Why should Pakistanis take you seriously when your party is small and you are its only member of Parliament?
The reason people supported [the deposed Supreme Court chief justice Iftikhar Mohammad Chaudhry] is because he defied the dictator. People looked upon him as genuine opposition to Musharraf. Similarly, my vote bank is increasing simply because people perceive me as someone who is not going to compromise. For 11 years I've been saying there can be no democracy or prosperity without an independent justice system. My Movement for Justice is based on an independent judiciary. Suddenly all the lawyers [who were] supporting Chaudhry adopted me.

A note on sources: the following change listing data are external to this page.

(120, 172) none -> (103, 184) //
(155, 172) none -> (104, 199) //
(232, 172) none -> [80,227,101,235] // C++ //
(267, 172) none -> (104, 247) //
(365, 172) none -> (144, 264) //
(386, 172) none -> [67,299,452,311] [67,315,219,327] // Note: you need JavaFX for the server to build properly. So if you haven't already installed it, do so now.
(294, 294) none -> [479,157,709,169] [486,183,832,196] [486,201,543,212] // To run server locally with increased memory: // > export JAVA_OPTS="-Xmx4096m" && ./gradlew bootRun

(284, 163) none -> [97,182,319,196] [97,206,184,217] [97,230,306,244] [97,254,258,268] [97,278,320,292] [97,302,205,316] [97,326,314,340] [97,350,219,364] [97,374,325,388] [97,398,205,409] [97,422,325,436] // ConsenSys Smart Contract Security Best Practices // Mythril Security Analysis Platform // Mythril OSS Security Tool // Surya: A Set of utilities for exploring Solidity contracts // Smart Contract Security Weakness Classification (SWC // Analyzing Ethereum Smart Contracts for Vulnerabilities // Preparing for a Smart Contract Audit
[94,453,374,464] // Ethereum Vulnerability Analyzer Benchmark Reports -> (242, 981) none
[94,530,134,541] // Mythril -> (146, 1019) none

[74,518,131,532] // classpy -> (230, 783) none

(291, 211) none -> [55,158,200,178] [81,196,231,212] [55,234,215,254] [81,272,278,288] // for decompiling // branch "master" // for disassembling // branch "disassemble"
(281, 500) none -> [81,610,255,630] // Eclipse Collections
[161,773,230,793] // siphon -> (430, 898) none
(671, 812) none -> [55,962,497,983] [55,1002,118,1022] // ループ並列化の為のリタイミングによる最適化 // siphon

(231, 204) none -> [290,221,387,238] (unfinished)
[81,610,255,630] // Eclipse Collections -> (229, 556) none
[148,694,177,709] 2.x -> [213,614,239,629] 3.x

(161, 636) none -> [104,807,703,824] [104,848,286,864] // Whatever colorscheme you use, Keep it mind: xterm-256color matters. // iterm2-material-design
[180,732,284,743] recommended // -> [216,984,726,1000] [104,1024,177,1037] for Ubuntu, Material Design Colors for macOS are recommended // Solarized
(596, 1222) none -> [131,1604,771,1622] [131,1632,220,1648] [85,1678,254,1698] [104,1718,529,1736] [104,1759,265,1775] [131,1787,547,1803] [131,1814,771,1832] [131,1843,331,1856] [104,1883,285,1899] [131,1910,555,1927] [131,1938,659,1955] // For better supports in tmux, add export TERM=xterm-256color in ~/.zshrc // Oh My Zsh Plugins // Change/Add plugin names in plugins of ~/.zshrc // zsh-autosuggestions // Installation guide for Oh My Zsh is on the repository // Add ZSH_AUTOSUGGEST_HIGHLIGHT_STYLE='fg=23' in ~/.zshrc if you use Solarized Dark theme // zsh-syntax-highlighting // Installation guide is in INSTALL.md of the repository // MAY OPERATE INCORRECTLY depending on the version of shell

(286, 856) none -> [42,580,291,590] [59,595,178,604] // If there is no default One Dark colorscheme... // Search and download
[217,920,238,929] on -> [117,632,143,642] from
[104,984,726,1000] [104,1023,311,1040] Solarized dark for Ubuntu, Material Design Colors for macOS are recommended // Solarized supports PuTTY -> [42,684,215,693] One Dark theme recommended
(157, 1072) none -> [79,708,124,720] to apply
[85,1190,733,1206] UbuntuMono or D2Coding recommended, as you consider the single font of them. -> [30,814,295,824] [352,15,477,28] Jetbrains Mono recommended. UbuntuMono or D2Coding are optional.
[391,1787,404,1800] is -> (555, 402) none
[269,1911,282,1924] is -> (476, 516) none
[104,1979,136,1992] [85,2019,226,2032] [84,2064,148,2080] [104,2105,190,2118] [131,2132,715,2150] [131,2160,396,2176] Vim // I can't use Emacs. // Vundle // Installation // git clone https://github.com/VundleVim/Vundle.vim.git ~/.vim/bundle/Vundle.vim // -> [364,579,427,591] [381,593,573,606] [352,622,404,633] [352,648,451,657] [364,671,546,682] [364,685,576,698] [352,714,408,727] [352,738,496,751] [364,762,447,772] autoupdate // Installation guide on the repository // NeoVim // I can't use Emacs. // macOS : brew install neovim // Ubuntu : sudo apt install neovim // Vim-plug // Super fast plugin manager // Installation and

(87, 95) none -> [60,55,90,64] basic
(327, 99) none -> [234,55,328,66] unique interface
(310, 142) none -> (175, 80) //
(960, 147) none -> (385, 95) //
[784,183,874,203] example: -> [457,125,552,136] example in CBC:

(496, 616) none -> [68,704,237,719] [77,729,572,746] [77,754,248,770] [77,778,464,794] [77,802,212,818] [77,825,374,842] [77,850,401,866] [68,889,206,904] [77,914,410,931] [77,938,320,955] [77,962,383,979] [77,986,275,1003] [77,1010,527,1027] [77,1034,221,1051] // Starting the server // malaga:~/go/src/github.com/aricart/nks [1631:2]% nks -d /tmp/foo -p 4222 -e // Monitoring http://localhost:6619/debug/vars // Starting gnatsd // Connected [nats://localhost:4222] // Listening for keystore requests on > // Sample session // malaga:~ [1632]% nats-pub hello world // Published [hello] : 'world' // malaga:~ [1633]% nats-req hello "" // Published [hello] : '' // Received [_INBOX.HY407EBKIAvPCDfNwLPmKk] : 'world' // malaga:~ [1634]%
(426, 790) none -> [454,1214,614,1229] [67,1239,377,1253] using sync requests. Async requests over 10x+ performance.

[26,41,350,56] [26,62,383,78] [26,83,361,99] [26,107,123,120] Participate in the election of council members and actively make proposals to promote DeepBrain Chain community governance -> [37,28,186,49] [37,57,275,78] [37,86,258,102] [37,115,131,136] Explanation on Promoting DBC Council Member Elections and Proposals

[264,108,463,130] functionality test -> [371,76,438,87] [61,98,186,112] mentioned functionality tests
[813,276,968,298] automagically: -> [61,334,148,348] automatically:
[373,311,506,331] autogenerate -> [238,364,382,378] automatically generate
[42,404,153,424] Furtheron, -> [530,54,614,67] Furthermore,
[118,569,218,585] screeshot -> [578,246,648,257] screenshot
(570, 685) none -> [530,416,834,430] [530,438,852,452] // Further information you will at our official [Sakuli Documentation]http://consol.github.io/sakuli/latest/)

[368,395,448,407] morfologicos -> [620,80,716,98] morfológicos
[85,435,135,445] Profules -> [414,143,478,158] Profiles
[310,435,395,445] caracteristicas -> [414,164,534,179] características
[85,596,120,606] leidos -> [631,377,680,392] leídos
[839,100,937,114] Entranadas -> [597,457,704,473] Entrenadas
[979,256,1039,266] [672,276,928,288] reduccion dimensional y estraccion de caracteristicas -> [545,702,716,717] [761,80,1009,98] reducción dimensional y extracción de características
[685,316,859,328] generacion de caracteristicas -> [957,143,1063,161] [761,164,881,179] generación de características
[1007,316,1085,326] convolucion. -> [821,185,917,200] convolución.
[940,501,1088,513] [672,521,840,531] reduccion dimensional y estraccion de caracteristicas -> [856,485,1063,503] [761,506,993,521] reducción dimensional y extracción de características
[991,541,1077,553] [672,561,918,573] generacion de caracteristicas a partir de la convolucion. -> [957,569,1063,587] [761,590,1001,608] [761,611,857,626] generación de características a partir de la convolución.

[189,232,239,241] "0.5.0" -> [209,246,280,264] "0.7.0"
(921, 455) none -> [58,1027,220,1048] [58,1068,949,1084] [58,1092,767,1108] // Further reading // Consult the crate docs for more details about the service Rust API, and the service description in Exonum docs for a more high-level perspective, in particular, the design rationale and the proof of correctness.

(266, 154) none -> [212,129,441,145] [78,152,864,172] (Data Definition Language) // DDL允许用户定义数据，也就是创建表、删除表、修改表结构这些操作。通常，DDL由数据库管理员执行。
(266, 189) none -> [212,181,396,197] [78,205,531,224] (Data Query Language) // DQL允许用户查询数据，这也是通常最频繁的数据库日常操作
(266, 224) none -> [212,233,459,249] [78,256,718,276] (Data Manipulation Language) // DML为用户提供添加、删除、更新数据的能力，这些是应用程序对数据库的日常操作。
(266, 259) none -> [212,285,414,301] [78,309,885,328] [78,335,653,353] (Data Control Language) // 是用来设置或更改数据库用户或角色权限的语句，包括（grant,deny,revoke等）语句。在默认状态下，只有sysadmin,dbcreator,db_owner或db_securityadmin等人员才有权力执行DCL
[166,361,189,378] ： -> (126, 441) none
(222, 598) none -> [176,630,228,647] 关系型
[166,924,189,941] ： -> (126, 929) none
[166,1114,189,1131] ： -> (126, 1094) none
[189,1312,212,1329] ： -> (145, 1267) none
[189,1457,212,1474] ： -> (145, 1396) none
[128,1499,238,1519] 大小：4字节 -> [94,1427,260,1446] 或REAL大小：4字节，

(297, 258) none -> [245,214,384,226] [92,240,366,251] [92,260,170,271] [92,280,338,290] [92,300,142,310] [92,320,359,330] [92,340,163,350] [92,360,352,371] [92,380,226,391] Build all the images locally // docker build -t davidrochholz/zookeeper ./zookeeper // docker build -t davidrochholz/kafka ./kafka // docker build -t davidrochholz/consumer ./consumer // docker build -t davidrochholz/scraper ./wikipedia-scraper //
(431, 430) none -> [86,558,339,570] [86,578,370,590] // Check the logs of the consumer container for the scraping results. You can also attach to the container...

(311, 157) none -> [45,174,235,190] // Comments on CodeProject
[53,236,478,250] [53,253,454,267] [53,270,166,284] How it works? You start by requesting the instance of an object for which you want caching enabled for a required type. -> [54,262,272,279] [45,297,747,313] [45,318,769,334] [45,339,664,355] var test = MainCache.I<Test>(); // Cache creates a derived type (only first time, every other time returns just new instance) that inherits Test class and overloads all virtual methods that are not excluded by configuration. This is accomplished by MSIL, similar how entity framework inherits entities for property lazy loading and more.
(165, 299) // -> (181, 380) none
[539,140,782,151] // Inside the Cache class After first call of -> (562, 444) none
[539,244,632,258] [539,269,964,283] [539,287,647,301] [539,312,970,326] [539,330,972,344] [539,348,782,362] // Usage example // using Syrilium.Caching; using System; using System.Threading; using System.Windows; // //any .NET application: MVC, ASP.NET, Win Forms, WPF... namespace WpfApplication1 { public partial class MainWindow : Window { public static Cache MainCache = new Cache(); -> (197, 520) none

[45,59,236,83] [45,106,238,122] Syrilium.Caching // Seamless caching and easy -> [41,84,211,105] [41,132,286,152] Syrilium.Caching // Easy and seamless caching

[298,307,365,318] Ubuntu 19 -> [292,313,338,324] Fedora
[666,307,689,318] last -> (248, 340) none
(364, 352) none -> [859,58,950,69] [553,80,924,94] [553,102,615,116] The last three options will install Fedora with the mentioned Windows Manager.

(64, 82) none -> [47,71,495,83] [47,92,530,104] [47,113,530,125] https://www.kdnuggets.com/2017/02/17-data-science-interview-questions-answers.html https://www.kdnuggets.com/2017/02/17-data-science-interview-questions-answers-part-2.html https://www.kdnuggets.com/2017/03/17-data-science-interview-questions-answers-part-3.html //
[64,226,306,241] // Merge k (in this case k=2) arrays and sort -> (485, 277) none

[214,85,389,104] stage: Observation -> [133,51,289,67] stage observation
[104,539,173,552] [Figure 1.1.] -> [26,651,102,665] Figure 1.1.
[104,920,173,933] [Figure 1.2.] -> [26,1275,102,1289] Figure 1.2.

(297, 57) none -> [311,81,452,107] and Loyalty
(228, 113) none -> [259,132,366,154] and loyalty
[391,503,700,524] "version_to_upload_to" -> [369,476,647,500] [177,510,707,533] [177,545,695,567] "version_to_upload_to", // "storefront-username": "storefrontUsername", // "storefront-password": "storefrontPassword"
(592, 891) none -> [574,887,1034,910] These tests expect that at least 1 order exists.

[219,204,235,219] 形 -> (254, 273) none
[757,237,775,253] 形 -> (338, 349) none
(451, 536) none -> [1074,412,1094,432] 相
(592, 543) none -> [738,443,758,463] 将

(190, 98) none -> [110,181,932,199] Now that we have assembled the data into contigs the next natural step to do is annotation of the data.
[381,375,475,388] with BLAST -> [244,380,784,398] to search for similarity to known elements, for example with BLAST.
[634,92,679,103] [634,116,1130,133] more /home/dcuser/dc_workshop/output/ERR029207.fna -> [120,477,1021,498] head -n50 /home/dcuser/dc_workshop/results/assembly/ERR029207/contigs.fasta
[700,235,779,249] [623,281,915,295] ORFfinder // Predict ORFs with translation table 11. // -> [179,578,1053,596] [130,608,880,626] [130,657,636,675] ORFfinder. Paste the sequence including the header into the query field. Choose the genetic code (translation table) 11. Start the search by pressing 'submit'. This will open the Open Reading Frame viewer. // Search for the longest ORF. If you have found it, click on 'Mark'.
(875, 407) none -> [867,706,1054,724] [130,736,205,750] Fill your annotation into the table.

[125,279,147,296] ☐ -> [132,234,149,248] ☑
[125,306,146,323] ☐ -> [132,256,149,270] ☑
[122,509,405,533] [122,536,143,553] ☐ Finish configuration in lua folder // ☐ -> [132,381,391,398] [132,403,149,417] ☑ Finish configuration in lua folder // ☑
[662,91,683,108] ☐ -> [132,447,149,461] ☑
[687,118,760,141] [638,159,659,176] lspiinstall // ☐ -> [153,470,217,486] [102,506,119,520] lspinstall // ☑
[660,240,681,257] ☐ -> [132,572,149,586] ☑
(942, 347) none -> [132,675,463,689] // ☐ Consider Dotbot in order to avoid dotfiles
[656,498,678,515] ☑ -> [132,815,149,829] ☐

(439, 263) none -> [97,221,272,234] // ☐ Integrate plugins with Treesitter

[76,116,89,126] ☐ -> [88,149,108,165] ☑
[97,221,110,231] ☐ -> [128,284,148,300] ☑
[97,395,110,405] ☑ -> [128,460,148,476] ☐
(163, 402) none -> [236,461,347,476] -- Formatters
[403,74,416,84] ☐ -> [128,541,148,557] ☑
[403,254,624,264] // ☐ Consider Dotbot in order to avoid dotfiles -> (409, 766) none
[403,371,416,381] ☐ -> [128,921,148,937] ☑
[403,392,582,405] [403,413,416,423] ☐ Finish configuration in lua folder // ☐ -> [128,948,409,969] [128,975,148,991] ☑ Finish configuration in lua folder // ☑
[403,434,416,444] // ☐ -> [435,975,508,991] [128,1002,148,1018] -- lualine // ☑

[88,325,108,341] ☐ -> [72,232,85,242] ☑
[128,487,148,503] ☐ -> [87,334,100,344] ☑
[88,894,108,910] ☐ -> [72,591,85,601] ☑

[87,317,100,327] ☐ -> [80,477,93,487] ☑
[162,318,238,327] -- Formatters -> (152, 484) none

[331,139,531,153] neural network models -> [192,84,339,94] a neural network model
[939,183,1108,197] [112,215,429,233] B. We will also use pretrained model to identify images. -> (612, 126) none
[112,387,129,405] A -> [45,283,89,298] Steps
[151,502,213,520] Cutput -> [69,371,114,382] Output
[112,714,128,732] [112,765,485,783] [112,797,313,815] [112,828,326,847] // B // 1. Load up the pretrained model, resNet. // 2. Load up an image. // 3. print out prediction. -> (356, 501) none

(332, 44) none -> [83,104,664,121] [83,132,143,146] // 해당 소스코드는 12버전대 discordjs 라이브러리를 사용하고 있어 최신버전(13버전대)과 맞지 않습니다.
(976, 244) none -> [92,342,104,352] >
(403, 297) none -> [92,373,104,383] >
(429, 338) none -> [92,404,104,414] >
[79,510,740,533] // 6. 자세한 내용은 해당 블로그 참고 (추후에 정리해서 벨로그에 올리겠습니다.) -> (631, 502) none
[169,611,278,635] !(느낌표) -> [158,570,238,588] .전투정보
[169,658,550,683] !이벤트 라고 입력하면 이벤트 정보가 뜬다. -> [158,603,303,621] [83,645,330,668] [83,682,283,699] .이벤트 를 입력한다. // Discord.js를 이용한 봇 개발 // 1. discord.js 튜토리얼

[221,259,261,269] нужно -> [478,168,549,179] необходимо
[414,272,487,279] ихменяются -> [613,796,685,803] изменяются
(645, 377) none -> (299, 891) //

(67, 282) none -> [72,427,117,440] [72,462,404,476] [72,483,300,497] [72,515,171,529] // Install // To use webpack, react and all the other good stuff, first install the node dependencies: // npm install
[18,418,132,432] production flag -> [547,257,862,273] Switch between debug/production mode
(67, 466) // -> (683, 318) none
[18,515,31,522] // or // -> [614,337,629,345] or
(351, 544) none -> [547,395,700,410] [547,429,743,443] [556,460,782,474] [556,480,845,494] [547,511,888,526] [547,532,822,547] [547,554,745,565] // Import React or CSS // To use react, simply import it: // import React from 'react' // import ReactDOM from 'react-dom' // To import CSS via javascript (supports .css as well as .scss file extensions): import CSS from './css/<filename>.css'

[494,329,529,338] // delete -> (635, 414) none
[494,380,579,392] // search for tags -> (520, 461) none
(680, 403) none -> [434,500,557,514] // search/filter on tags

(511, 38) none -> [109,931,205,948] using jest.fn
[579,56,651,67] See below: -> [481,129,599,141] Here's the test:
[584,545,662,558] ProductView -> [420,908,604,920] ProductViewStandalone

Are you frustrated by the Bush administration's continued support for Musharraf?
George Bush is creating anti-Americanism in Pakistan. How else can Pakistanis feel when Bush is backing one man who has destroyed our Supreme Court, every institution in the country, is sitting with the biggest crooks and criminals in the country, and presiding over our most corrupt government, according to Transparency International? Militancy and radicalization in Pakistan are increasing at such a phenomenal rate now that we actually think that our future is at stake. All thanks to Musharraf. And for this one man, Bush, is going to sacrifice 160 million Pakistanis as if they were sheep? He is worse than the Shah of Iran.